Olivier n’eut aucun soupçon. Au jour que lui avait indiqué Marie, il se trouva le soir place Saint-Sulpice; l’heure désignée avait déjà sonné et Marie n’était pas encore arrivée. Au moment où il commençait à perdre patience, il aperçut venir Urbain.

– Marie est malade et ne peut sortir ce soir, dit le peintre.

– Malade! fit Olivier, pâle d’angoisse. Conduis-moi vers elle.

– Non, reprit Urbain, elle me l’a défendu. Olivier regarda son ami, qui, malgré lui, baissa les yeux.

– Je veux voir Marie absolument, dit Olivier, entends-tu cela? ce soir, tout de suite, sans retard. Arrange-toi comme tu voudras; qu’elle vienne ou que j’aille la trouver. Choisis, il faut que je la voie.

– C’est bien, dit Urbain, qui paraissait inquiet. Je vais aller dire à Marie, malade, brûlée par la fièvre, qu’elle quitte son lit pour courir la rue, sous les frissons d’un ciel noir; je lui dirai que, dût-elle arriver en rampant sur le pavé et tomber morte sur cette place, il faut qu’elle vienne.

– Pourquoi ne veux-tu pas me conduire chez elle? dit Olivier doucement.

– Parce qu’elle ne peut point te recevoir là où elle est; ce n’est pas chez elle.

– Mais elle te reçoit bien, toi.

– Je ne suis pas son amant, moi, je ne suis que son ami à peine, et le tien; le trait d’union qui vous unit, voilà tout ce que je suis. Que décides-tu? Demain… après… dans quelques jours Marie pourra sortir sans danger pour sa santé et pour sa liberté. Attends.

– Je n’attendrai pas une minute, dit Olivier; va chercher Marie.

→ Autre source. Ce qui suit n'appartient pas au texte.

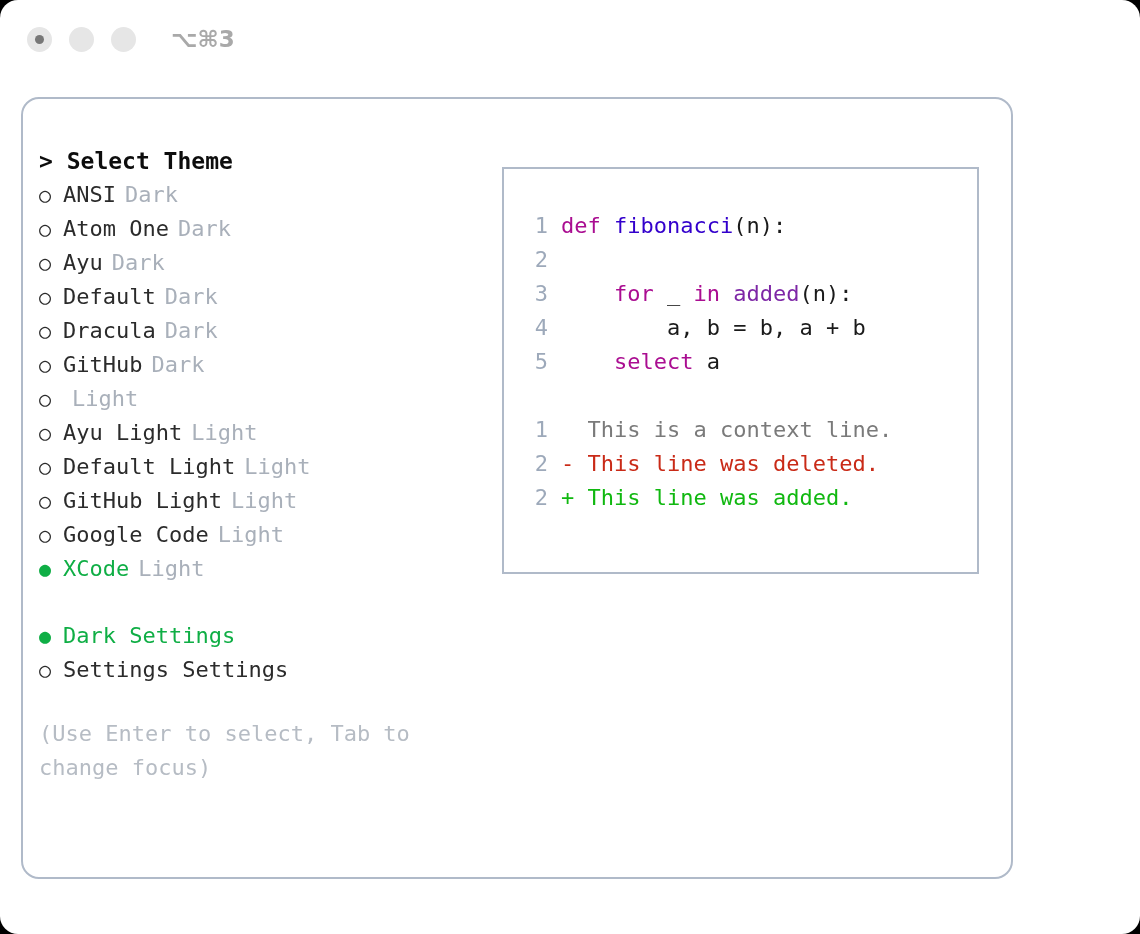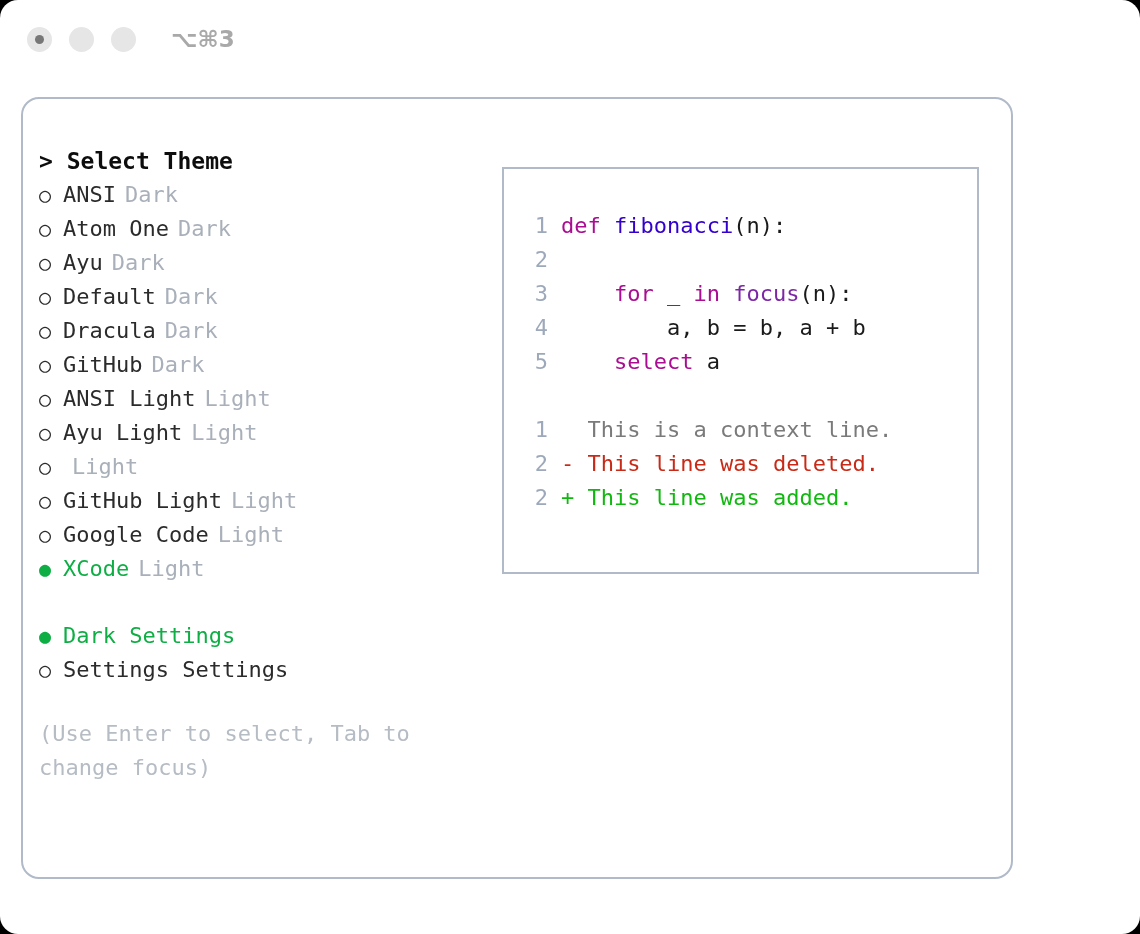--- a/index.html
+++ b/index.html
@@ -244,7 +244,7 @@
           <div id="code-sample">
               <div class="code-line"><span class="lineno">1</span><span class="code-body"><span class="t-kw">def </span><span class="t-fn">fibonacci</span><span class="t-plain">(n):</span></span></div>
               <div class="code-line"><span class="lineno">2</span></div>
-              <div class="code-line"><span class="lineno">3</span><span class="code-body"><span class="t-plain">    </span><span class="t-kw">for</span><span class="t-plain"> _ </span><span class="t-kw">in</span><span class="t-plain"> </span><span class="t-call">focus</span><span class="t-plain">(n):</span></span></div>
+              <div class="code-line"><span class="lineno">3</span><span class="code-body"><span class="t-plain">    </span><span class="t-kw">for</span><span class="t-plain"> _ </span><span class="t-kw">in</span><span class="t-plain"> </span><span class="t-call">added</span><span class="t-plain">(n):</span></span></div>
               <div class="code-line"><span class="lineno">4</span><span class="code-body"><span class="t-plain">        a, b = b, a + b</span></span></div>
               <div class="code-line"><span class="lineno">5</span><span class="code-body"><span class="t-plain">    </span><span class="t-kw">select</span><span class="t-plain"> a</span></span></div>
             </div>

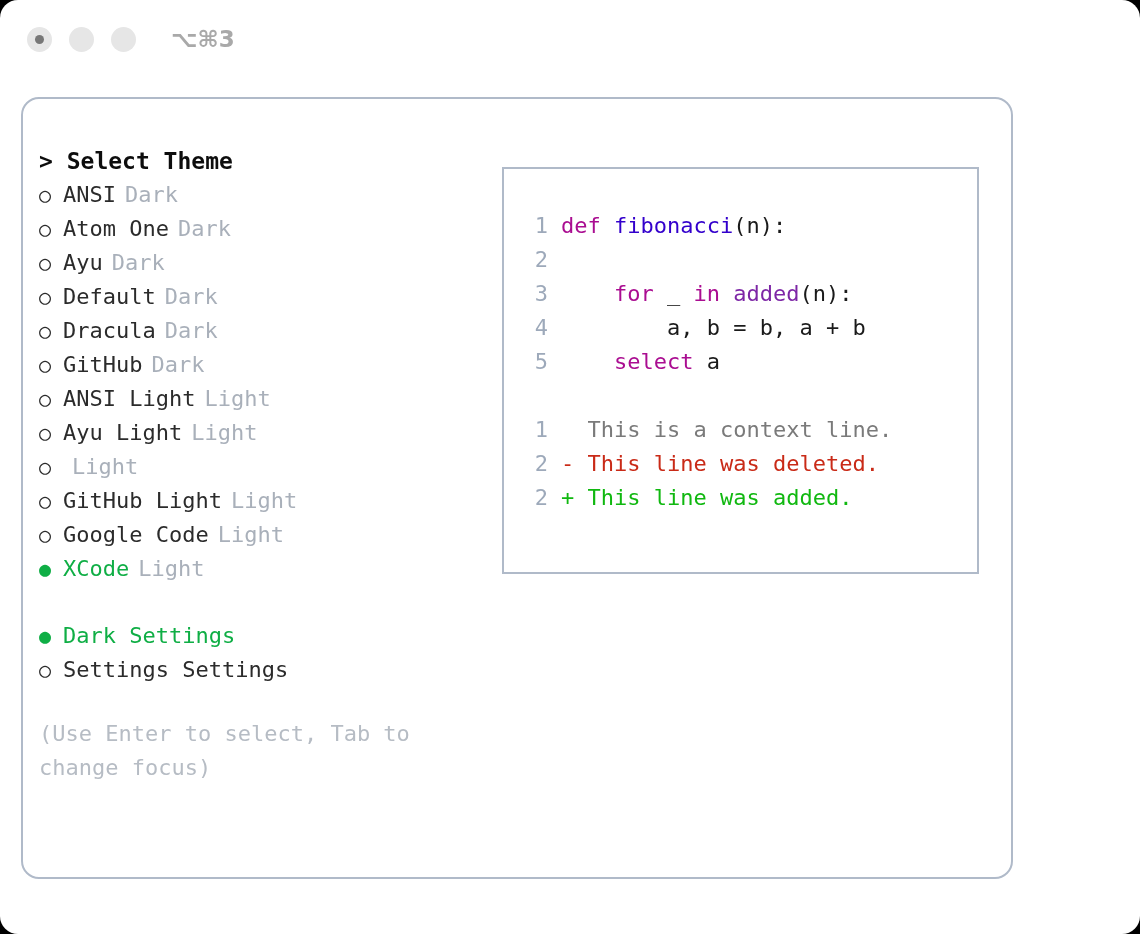--- a/index.html
+++ b/index.html
@@ -217,7 +217,7 @@
             <div class="opt-row"><span class="bullet">○</span><span class="opt-label">Default</span><span class="opt-tag">Dark</span></div>
             <div class="opt-row"><span class="bullet">○</span><span class="opt-label">Dracula</span><span class="opt-tag">Dark</span></div>
             <div class="opt-row"><span class="bullet">○</span><span class="opt-label">GitHub</span><span class="opt-tag">Dark</span></div>
-            <div class="opt-row"><span class="bullet">○</span><span class="opt-label">ANSI Light</span><span class="opt-tag">Light</span></div>
+            <div class="opt-row"><span class="bullet">○</span><span class="opt-tag">Light</span></div>
             <div class="opt-row"><span class="bullet">○</span><span class="opt-label">Ayu Light</span><span class="opt-tag">Light</span></div>
             <div class="opt-row"><span class="bullet">○</span><span class="opt-tag">Light</span></div>
             <div class="opt-row"><span class="bullet">○</span><span class="opt-label">GitHub Light</span><span class="opt-tag">Light</span></div>

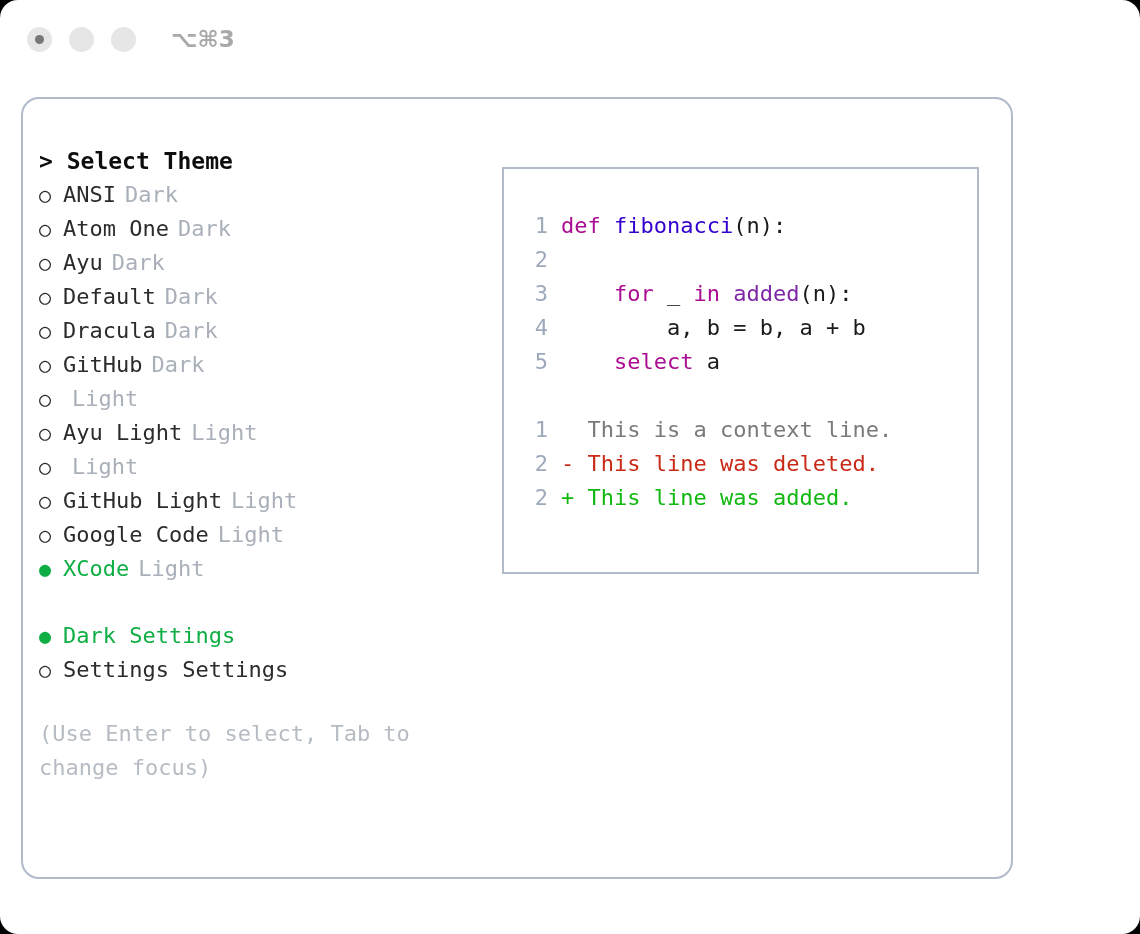--- a/index.html
+++ b/index.html
@@ -219,7 +219,7 @@
             <div class="opt-row"><span class="bullet">○</span><span class="opt-label">GitHub</span><span class="opt-tag">Dark</span></div>
             <div class="opt-row"><span class="bullet">○</span><span class="opt-tag">Light</span></div>
             <div class="opt-row"><span class="bullet">○</span><span class="opt-label">Ayu Light</span><span class="opt-tag">Light</span></div>
-            <div class="opt-row"><span class="bullet">○</span><span class="opt-tag">Light</span></div>
+            <div class="opt-row"><span class="bullet">○</span><span class="opt-label">Default Light</span><span class="opt-tag">Light</span></div>
             <div class="opt-row"><span class="bullet">○</span><span class="opt-label">GitHub Light</span><span class="opt-tag">Light</span></div>
             <div class="opt-row"><span class="bullet">○</span><span class="opt-label">Google Code</span><span class="opt-tag">Light</span></div>
             <div class="opt-row"><span class="bullet sel">●</span><span class="opt-label sel">XCode</span><span class="opt-tag">Light</span></div>

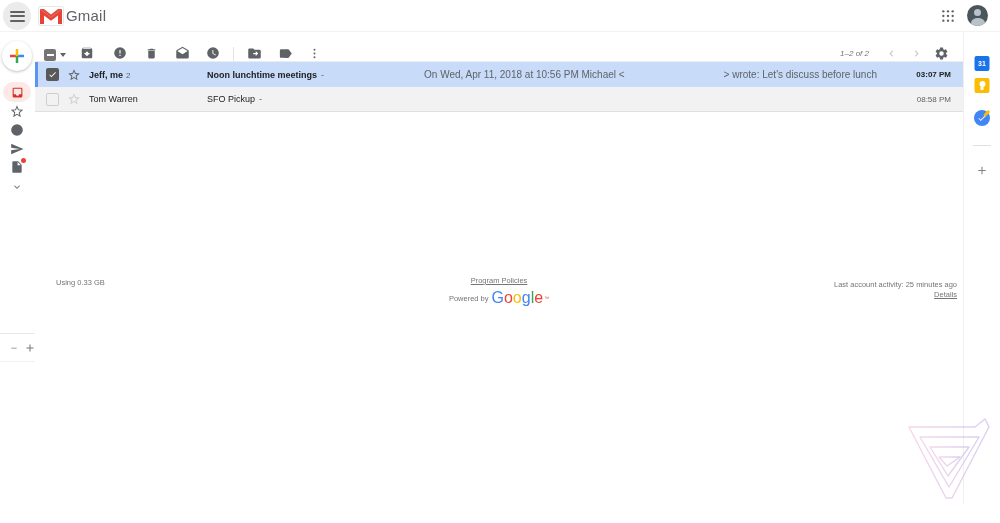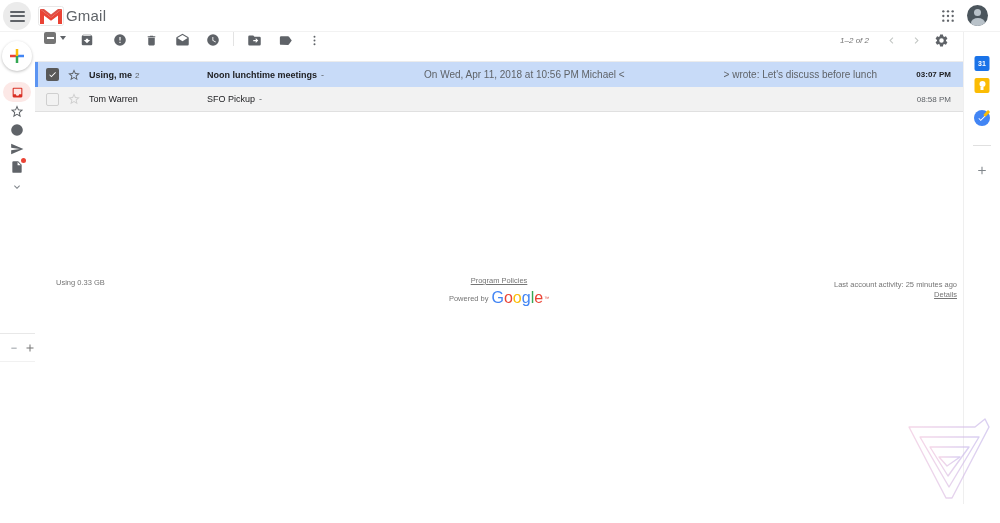--- a/index.html
+++ b/index.html
@@ -37,7 +37,7 @@
 
   
   .main { position:absolute; left:35px; top:32px; width:928px; bottom:0; background:#fff; }
-  .toolbar { position:relative; height:29px; display:flex; align-items:flex-start;font-style:italic; }
+  .toolbar { position:relative; height:29px; display:flex; align-items:flex-end;font-style:italic; }
   .tb-icon { width:16px; height:16px; margin:0 5px; display:flex; align-items:center; justify-content:center; cursor:pointer; flex:0 0 auto; }
   .tb-select { margin-left:9px; display:flex; align-items:center; cursor:pointer; }
   .tb-select .box { width:12px; height:12px; background:#757575; border-radius:2px; display:flex; align-items:center; justify-content:center; }

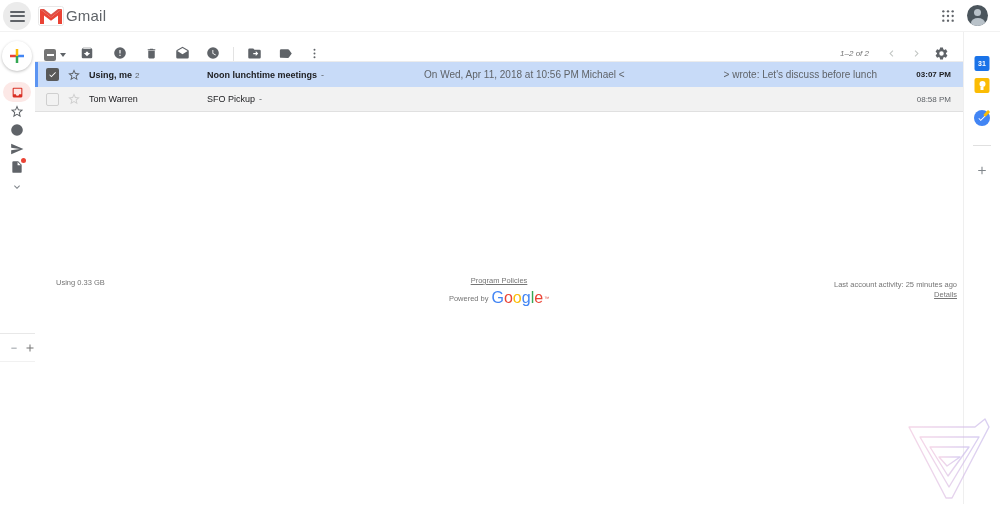--- a/index.html
+++ b/index.html
@@ -276,7 +276,7 @@
               <path d="M22 9.24l-7.19-.62L12 2 9.19 8.63 2 9.24l5.46 4.73L5.82 21 12 17.27 18.18 21l-1.63-7.03L22 9.24zM12 15.4l-3.76 2.27 1-4.28-3.32-2.88 4.38-.38L12 6.1l1.71 4.04 4.38.38-3.32 2.88 1 4.28L12 15.4z"></path>
             </svg>
         </span>
-        <span class="sender-col"><span class="sender">Using, me</span><span class="msg-count">2</span></span>
+        <span class="sender-col"><span class="sender">Jeff, me</span><span class="msg-count">2</span></span>
         <span class="mid-col">
           <span class="subject">Noon lunchtime meetings</span>
           <span class="sep">-</span>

– C’est bien, répondit Urbain, j’y vais. Une idée terrible traversa l’esprit d’Olivier. Marie est chez Urbain, lui cria un instinct prophétique; et il s’élança sur les traces du peintre, le rejoignit, et sans avoir été aperçu, le vit entrer chez lui. Olivier se cacha dans un angle obscur du voisinage pour surprendre Urbain au moment où il sortirait. Au bout de quelques instants le peintre sortit de la maison où était son atelier; il n’était point seul, quelqu’un l’accompagnait, c’était un jeune homme.

Olivier respira plus librement, seulement son inquiétude n’avait pas cessé.

Comment Urbain, qui l’avait quitté pour aller chercher Marie, revenait-il avec un jeune homme et non avec Marie? et si ç’avait été elle, comment et pourquoi se serait-elle trouvée chez Urbain? Olivier se posait toutes ces questions en rejoignant à la hâte la place Saint-Sulpice par un chemin plus abrégé que celui pris par Urbain. Aussi arriva-t-il quelques secondes avant lui.

– Et Marie? cria Olivier en voyant Urbain s’avancer sur la place, où est-elle, Marie?

– Me voilà, répondit une voix, la voix du compagnon d’Urbain, qui n’était autre que Marie sous des habits d’homme.

– Ah! fit Olivier… C’était donc toi, tout à l’heure!

– Mais le cri de sa maîtresse, la révélation subite de la trahison d’Urbain, avaient frappé Olivier au cœur;

– il chancela comme un homme qui vient de recevoir une balle, et sans l’appui d’un arbre qui se trouvait derrière lui, il serait tombé sur le pavé.